You might not think about your 2013/14 tax return until 31 January 2015 but there are some great reasons why could choose to file a paper tax return on 31 October this year.
- Don’t have to pay tax until 31 Jan 2015:
- Your ‘Tax Refund’ can earn you interest:
- Better cashflow management:
- No penalties:
- Collecting your Tax credits:
- Professional help is expensive during peak season:
- Contacting HMRC can be difficult:
Submitting your tax return early doesn’t mean HMRC will coming knocking at your door for a payment. You will only be obliged to pay your return on the due dates: 31st January 2015 (balance and the first payment on account); and 31st July 2015 (second payment on account).
Filing a tax return before you are due will initiate the tax refund process as HMRC doesn’t wait until 31st January to pay you. If you think you’ve overpaid and are due for a refund, you should really prepare your tax return as soon as possible. This will ensue the cash you get earns interest in your bank account, not HMRC’s.
If you file your tax return and calculate any tax liability beforehand you will get time to start saving for the bill when it’s due. This will help you better manage your cashflow.
Filing a late tax return results in £100 fix penalty. Paying before you’re due keeps you clear.

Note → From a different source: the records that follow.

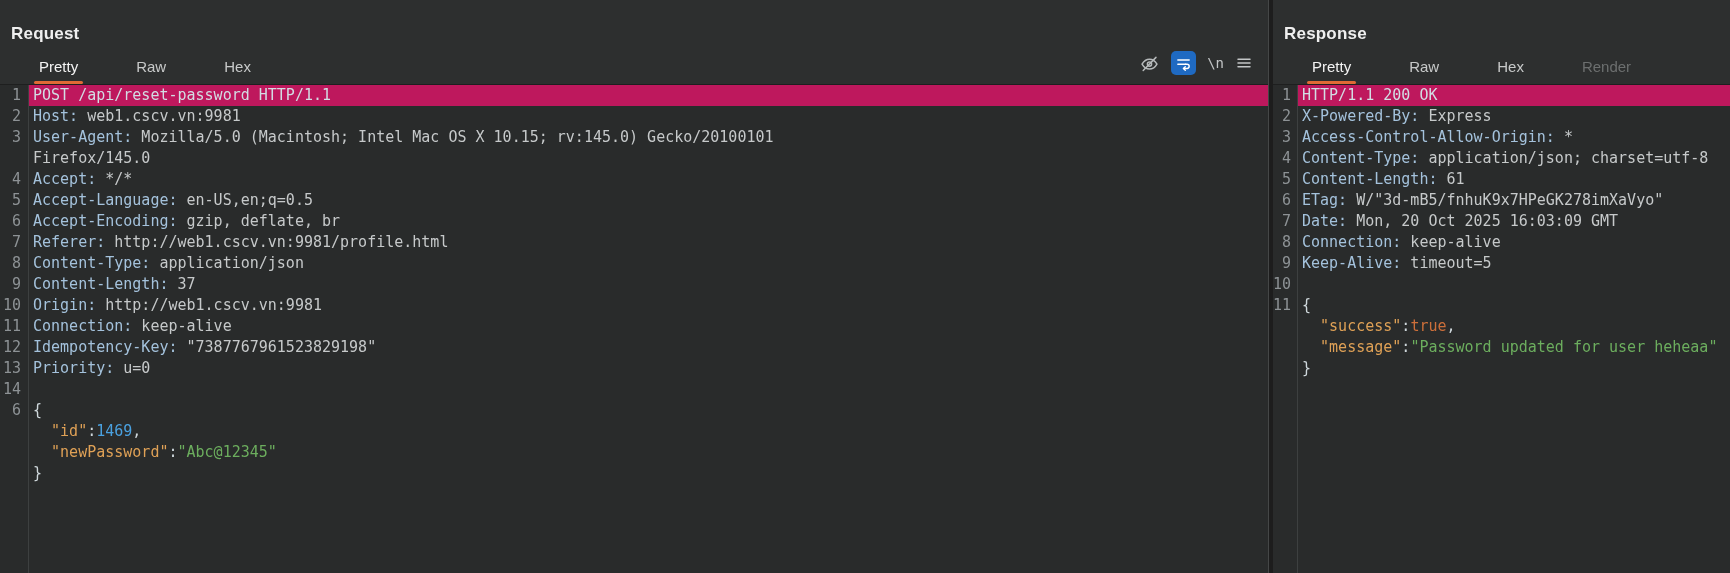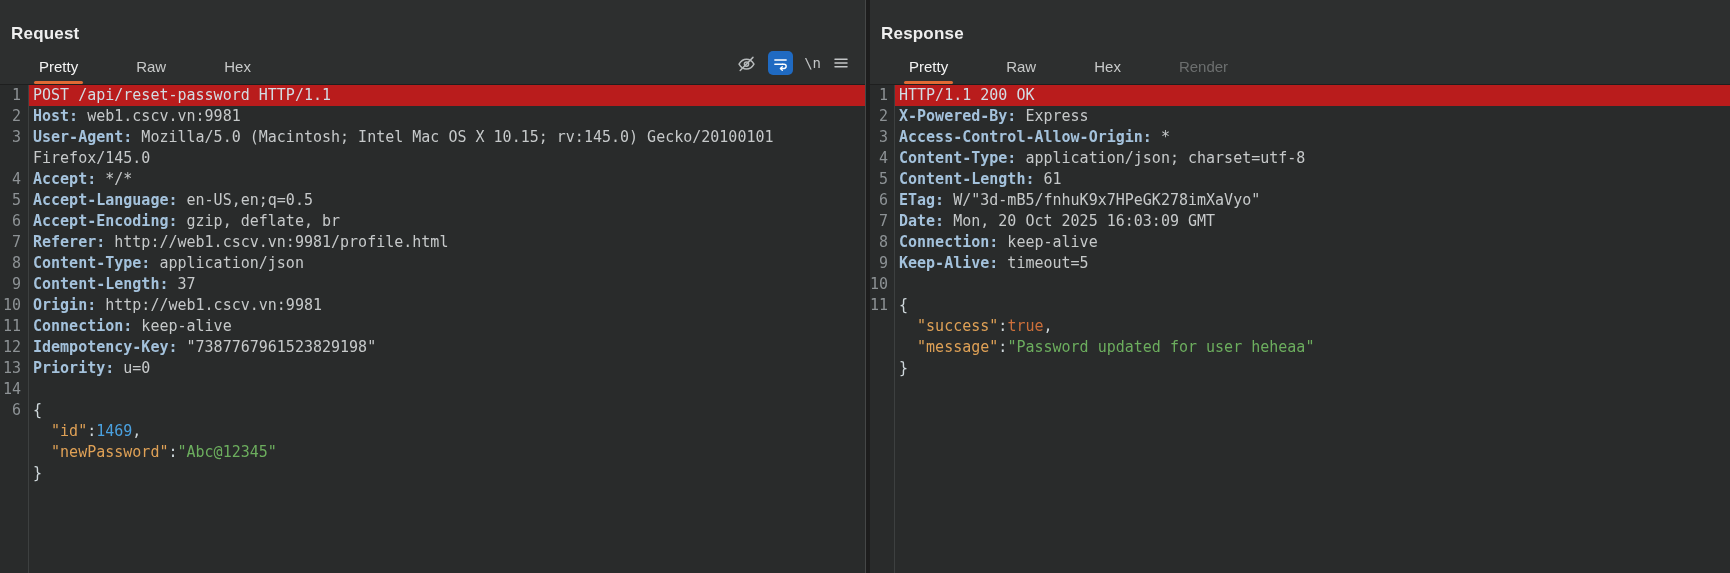--- a/index.html
+++ b/index.html
@@ -8,7 +8,7 @@
   .app { display:flex; width:1730px; height:573px; }
 
   .panel { background:#2d2f2f; position:relative; display:flex; flex-direction:column; }
-  .panel.request  { width:865px; }
+  .panel.request  { width:1268px; }
   .panel.response { flex:1; }
   .vdivider { width:5px; background:#1d1d1d; border-left:1px solid #454747; }
 

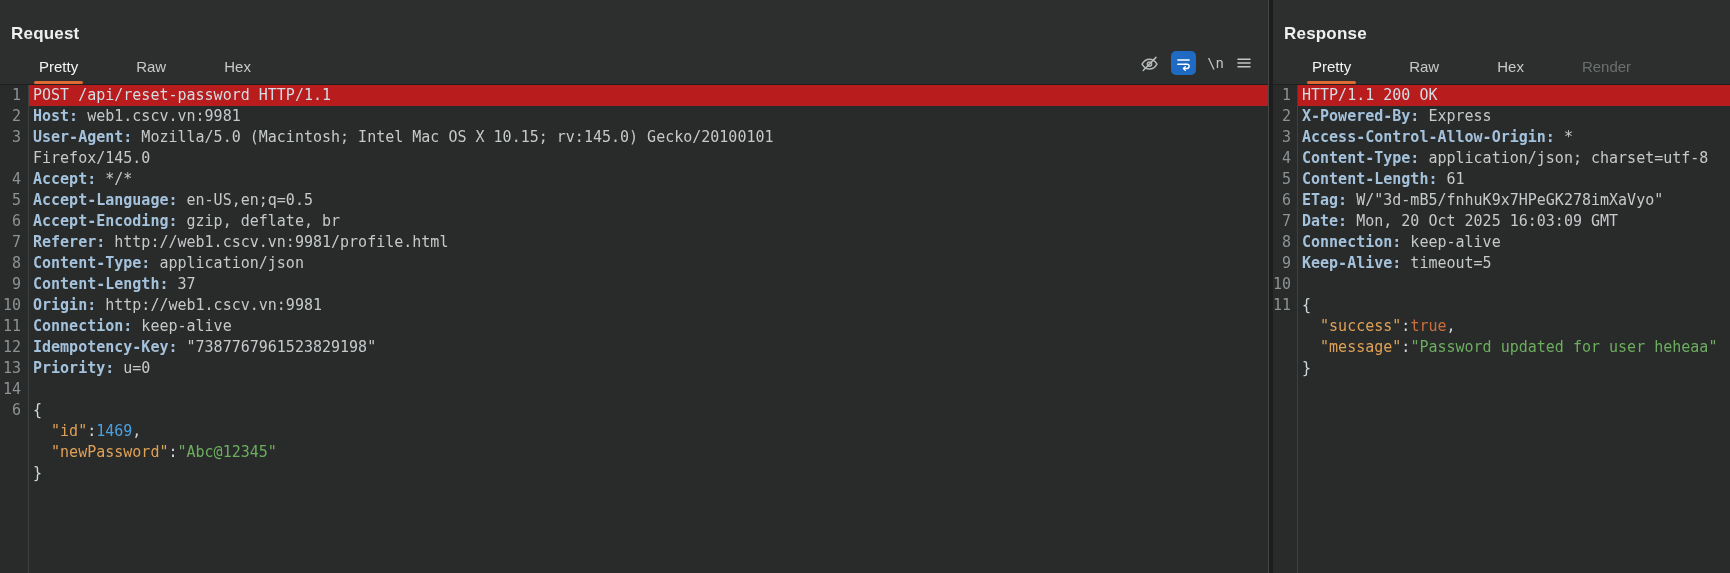--- a/index.html
+++ b/index.html
@@ -35,7 +35,7 @@
   .request  .num { width:28px; padding-right:7px; }
   .response .num { width:24px; padding-right:6px; }
   .code-text { flex:1; padding-left:5px; }
-  .code-line.hl .code-text { background:#b91c1c; }
+  .code-line.hl .code-text { background:#be185d; }
 
   .tk-start { color:#d3dde4; }
   .tk-hn    { color:#a4c2dc;font-weight:bold; }

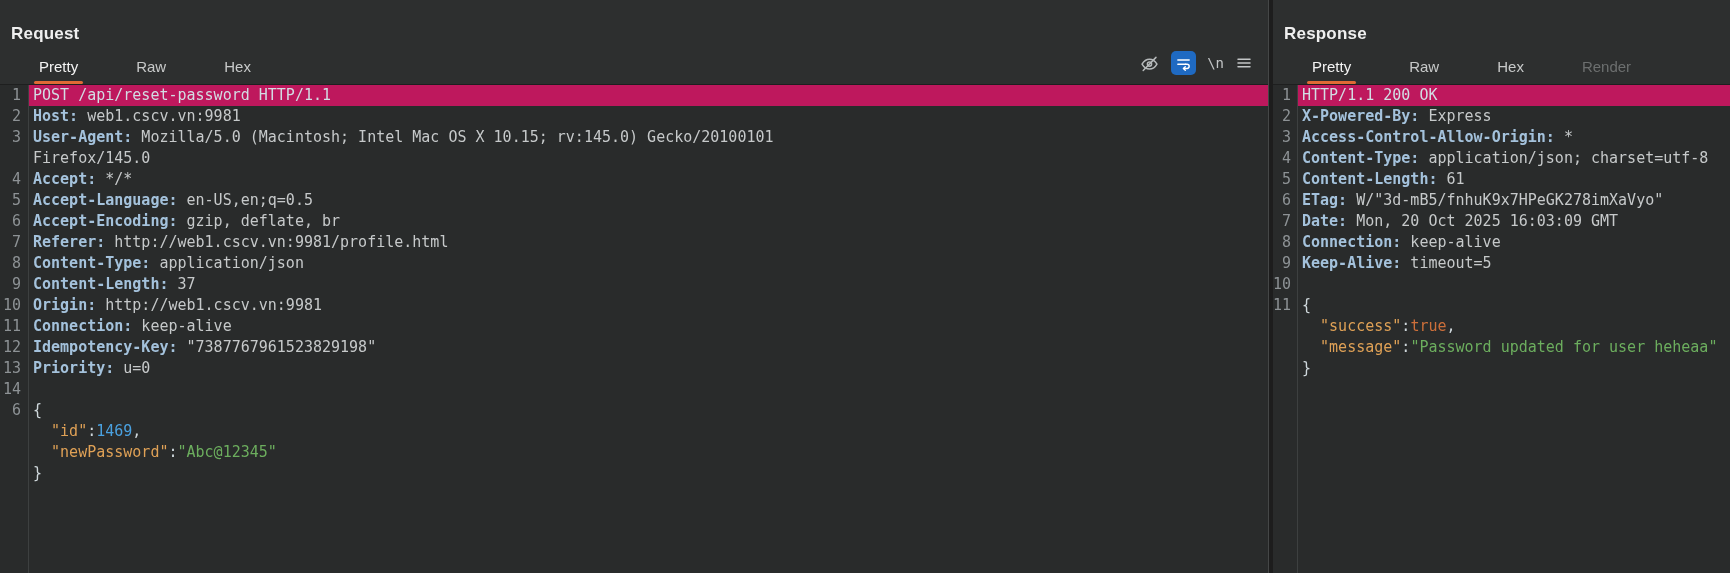--- a/index.html
+++ b/index.html
@@ -38,7 +38,7 @@
   .code-line.hl .code-text { background:#be185d; }
 
   .tk-start { color:#d3dde4; }
-  .tk-hn    { color:#a4c2dc;font-weight:bold; }
+  .tk-hn    { color:#a4c2dc; }
   .tk-hv    { color:#c6c9ca; }
   .tk-key   { color:#dfa156; }
   .tk-num   { color:#4aa1e0; }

If you are entitled to tax credits or benefits, you can inform the tax credits office about your income and they’ll renew your claims by 31st July every year.
Finding help from a professional accountant during peak tax season can be expensive. It would be worth your time to seek an accountant early.
Trying to get hold of HMRC during peak filing season (around deadlines) is very difficult. Leaving your tax affairs to the last minute can also leave you vulnerable to longer turnaround times.
This year around 10.7 million people are expected to file a self-assessment tax return with around 15% of these expected to file a paper tax return on 31 October. Missing the deadlines result in a £100 late-filing penalty. There are further penalties after 3, 6 and 12 months. It’s advised that you either seek advice of a local tax accountant or call HMRCs self-assessment helpline on 0300 200 3310.